Re-land of D101879296 (reverted by D104116880 — see S659921), C++-only this time.

Summary

KVZCH embedding cache on the serving/inference side lacked structured metrics for
read-time (forward pass) hit rate. The C++ backend already tracked per-shard miss
counts internally but never emitted them as ODS counters, and there was no total
read count, making hit rate calculation impossible.

This diff adds:

  • Atomic read_hit_count_ / read_miss_count_ counters in DramKVInferenceEmbedding
  • Per-batch fb303 ODS counter emission (kvzch.inference.read_hit_count,
    kvzch.inference.read_miss_count, kvzch.inference.read_total_count) in the
    get_kv_db_async_impl aggregation callback
  • get_read_hit_rate_stats() virtual method on KVInferenceEmbeddingInterface,
    implemented in DramKVInferenceEmbedding, no-op stub on SSDKVInferenceEmbedding
  • DramKVEmbeddingInferenceWrapper::get_read_hit_rate_stats C++ method + TorchScript
    registration so the predictor binary recognizes any model that exports the method
  • kvzch.inference.* regex added to PredictorXUtils.cpp fb303Collector allowlist
    so ODS scrapes the new counters
  • //fb303:service_data BUCK dep on dram_kv_embedding_inference
  • One-time addStatExportType(SUM) registration via folly::call_once so counters
    surface in ODS as *.sum.60 time-series

Performance impact is minimal: one stack increment per lookup in the hit branch,
two atomic fetch-adds and three addStatValue calls per batch.

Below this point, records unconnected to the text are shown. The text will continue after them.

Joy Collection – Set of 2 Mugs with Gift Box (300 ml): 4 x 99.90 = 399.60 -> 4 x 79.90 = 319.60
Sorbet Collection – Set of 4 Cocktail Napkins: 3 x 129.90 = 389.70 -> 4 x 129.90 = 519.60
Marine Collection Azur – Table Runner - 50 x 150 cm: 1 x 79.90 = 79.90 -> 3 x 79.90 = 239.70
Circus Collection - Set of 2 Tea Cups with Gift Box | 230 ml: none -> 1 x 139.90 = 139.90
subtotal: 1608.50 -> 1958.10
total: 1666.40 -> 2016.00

Why this is C++-only (vs original D101879296)

Original D101879296 also added a Python torch.jit.export def get_read_hit_rate_stats(...)
on KVEmbeddingInference. Models trained after the diff baked the method into their
TorchScript graph, but stale predictor binaries on vg_worker_byoc_t16_gti_mrs_trunk_health_prod
(and sigrid_predictor_gpu.persistent:prod from Apr 22) lacked the C++ TorchScript
registration. Models loaded against those predictors crashed with:

torch::jit::ErrorReport: torch.torch.classes.fbgemm.DramKVEmbeddingInferenceWrapper object has no attribute or method get_read_hit_rate_stats

Root cause: D101879296 shipped the Python TorchScript-export side and the C++
TorchScript-registration side in a single diff with no coordinated predictor-binary
rollout. Newly-trained models required the new C++ class registration, but no
predictor binary anywhere had it yet — neither :prod (v5529, Apr 22) nor :LATEST
(v5704, Apr 29) of sigrid_predictor_gpu.persistent was built at a revision >= the
landing commit. This caused S659921 (mvai/video_udd_lsr serving_eval blocked on
R5449-R5450).

This re-land drops the Python torch.jit.export side entirely. ODS counter
emission lives in C++ unconditionally — it does NOT depend on any Python caller
invoking get_read_hit_rate_stats(). The fb303 addStatValue calls fire on every
batch automatically. So:

  • ODS gets the metrics — same end goal as the original diff
  • No model TorchScript graph changes — no stale-predictor crash possible
  • No predictor-binary wait gate needed — even predictor binaries built before
    this diff will load every existing and future model normally, because no model
    exports a new method that requires the new C++ registration

If a Python get_read_hit_rate_stats() programmatic API is ever needed, it can
ship in a follow-up diff AFTER predictor binaries on every KVZCH serving tier
are rolled out at a revision >= this diff's landing commit.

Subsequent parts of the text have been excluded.